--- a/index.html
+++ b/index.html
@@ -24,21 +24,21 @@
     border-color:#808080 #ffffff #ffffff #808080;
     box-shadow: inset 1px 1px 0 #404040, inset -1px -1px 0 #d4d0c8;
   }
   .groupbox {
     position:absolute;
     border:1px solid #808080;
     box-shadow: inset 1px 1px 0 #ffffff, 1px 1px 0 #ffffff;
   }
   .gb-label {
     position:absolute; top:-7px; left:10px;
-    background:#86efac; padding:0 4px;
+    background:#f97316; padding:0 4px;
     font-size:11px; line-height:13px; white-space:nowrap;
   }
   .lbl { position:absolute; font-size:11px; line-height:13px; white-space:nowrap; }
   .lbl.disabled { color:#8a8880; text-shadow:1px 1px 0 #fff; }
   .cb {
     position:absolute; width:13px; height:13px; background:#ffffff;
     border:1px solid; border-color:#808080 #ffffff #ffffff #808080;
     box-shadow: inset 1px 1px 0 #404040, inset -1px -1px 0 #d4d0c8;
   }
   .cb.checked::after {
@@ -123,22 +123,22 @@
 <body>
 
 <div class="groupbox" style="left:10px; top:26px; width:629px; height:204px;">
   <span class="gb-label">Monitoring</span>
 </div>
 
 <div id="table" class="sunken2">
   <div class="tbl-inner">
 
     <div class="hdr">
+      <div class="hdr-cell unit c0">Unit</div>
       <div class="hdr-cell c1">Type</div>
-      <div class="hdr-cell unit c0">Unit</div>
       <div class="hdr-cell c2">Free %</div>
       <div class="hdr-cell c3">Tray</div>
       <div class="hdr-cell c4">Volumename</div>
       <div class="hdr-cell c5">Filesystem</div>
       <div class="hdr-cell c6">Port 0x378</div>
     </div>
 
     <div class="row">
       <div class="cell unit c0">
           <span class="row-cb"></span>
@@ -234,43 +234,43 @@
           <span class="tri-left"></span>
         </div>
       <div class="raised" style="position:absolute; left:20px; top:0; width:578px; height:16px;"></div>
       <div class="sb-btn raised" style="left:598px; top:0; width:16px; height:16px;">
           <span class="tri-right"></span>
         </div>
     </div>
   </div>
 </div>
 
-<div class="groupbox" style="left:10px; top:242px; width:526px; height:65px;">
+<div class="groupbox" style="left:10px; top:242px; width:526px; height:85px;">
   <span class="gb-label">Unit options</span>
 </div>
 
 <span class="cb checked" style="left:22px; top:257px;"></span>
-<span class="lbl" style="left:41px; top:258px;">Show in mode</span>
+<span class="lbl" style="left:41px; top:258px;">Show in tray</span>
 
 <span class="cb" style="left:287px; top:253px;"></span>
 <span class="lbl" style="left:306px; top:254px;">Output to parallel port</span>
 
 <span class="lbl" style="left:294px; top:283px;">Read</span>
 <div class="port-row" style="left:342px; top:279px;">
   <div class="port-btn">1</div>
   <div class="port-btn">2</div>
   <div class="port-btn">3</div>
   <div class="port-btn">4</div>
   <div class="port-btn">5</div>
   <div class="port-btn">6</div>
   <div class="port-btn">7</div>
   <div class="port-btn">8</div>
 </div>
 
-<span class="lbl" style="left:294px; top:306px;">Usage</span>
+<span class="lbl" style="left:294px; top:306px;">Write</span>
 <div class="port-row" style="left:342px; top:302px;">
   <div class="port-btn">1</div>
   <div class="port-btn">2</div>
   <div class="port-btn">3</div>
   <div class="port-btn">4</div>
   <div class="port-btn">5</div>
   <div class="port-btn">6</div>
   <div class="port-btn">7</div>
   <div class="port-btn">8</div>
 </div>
----------
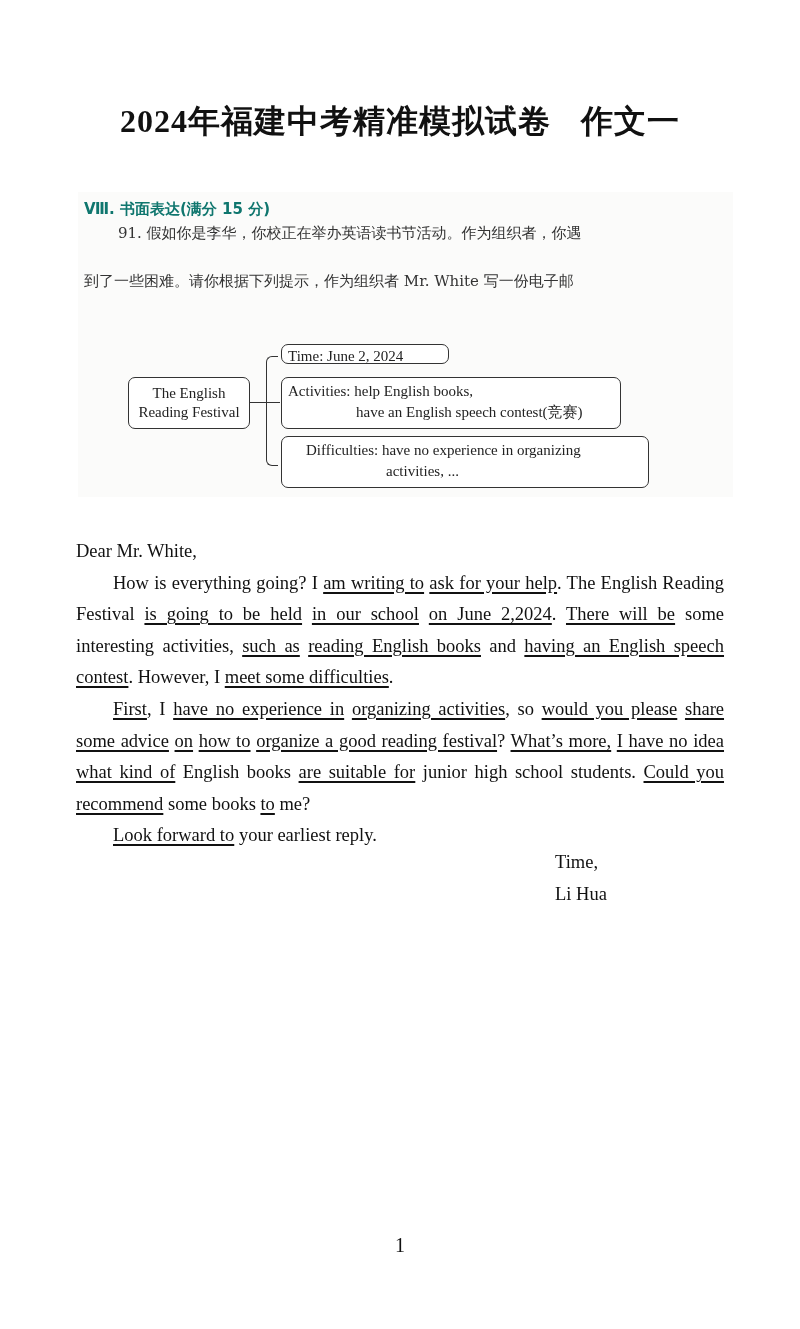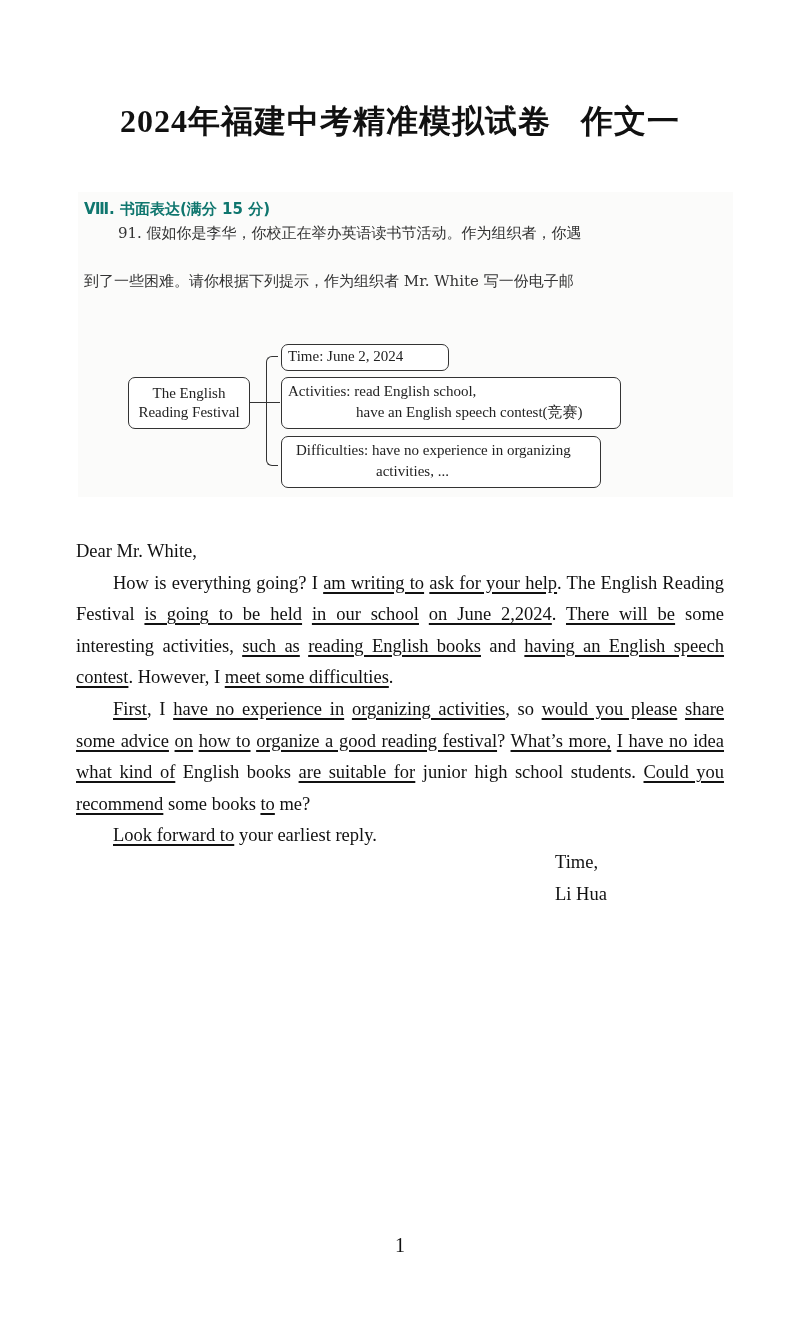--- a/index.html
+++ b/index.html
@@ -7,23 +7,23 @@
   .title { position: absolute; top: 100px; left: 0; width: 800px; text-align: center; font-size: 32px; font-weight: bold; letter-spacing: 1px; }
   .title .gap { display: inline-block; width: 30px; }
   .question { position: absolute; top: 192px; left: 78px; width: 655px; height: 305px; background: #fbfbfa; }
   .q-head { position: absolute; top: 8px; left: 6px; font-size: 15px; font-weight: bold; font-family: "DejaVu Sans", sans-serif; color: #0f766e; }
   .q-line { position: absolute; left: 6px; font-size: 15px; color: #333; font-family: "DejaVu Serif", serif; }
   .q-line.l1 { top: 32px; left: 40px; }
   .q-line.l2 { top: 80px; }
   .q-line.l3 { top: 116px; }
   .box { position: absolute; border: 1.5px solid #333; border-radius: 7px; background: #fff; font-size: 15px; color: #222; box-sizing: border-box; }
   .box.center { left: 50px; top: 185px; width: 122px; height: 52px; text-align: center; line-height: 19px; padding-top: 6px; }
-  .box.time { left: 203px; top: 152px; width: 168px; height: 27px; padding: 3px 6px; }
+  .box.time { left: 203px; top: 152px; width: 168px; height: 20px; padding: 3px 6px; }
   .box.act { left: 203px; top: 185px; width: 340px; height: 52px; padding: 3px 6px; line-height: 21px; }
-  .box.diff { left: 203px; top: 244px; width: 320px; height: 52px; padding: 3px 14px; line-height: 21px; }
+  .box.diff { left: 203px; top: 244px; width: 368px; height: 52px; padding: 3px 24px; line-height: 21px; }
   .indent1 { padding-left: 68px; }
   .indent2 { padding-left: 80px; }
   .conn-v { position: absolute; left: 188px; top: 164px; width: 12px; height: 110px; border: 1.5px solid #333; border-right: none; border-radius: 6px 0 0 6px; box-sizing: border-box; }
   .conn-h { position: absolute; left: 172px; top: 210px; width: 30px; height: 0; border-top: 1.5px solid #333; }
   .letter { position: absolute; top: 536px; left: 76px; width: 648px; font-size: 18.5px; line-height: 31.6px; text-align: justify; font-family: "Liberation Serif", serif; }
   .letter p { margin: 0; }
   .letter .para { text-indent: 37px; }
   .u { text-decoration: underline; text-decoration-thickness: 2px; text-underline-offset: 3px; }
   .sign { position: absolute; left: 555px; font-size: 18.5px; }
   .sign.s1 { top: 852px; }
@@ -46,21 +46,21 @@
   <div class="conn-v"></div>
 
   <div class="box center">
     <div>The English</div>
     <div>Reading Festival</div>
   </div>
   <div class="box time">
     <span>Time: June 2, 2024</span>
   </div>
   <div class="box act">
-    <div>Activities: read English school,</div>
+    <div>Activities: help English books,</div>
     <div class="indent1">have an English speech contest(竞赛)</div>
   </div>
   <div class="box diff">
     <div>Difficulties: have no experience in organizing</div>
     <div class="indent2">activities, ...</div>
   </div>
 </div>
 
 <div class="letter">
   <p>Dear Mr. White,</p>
----------
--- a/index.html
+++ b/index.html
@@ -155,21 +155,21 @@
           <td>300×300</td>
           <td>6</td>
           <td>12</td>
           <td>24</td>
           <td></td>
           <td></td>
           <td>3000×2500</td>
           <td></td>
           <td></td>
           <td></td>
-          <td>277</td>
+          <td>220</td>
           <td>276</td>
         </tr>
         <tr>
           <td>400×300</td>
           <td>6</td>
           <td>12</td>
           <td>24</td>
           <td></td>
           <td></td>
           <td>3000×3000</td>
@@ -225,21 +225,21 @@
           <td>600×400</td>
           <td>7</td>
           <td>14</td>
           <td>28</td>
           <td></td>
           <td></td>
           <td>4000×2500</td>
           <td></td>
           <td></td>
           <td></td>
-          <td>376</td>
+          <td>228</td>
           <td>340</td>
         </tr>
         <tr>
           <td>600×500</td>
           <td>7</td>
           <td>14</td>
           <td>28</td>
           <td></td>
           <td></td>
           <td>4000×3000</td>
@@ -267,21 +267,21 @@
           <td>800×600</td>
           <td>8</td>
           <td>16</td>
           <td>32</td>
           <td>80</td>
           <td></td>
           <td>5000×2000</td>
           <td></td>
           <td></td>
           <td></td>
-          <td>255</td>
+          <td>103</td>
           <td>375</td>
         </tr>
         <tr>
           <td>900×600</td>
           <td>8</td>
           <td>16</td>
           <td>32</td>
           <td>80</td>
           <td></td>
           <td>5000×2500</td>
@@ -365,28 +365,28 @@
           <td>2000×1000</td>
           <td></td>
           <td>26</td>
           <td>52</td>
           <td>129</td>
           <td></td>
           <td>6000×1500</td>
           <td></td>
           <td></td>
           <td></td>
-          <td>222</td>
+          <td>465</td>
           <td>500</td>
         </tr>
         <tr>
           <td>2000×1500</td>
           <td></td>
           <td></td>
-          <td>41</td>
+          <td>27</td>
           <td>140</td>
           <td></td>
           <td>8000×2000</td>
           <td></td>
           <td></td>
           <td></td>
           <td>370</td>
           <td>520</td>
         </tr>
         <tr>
----------
Report each line in the preceding entries that holds the string "center".

   .title { position: absolute; top: 100px; left: 0; width: 800px; text-align: center; font-size: 32px; font-weight: bold; letter-spacing: 1px; }
   .box.center { left: 50px; top: 185px; width: 122px; height: 52px; text-align: center; line-height: 19px; padding-top: 6px; }
   <div class="box center">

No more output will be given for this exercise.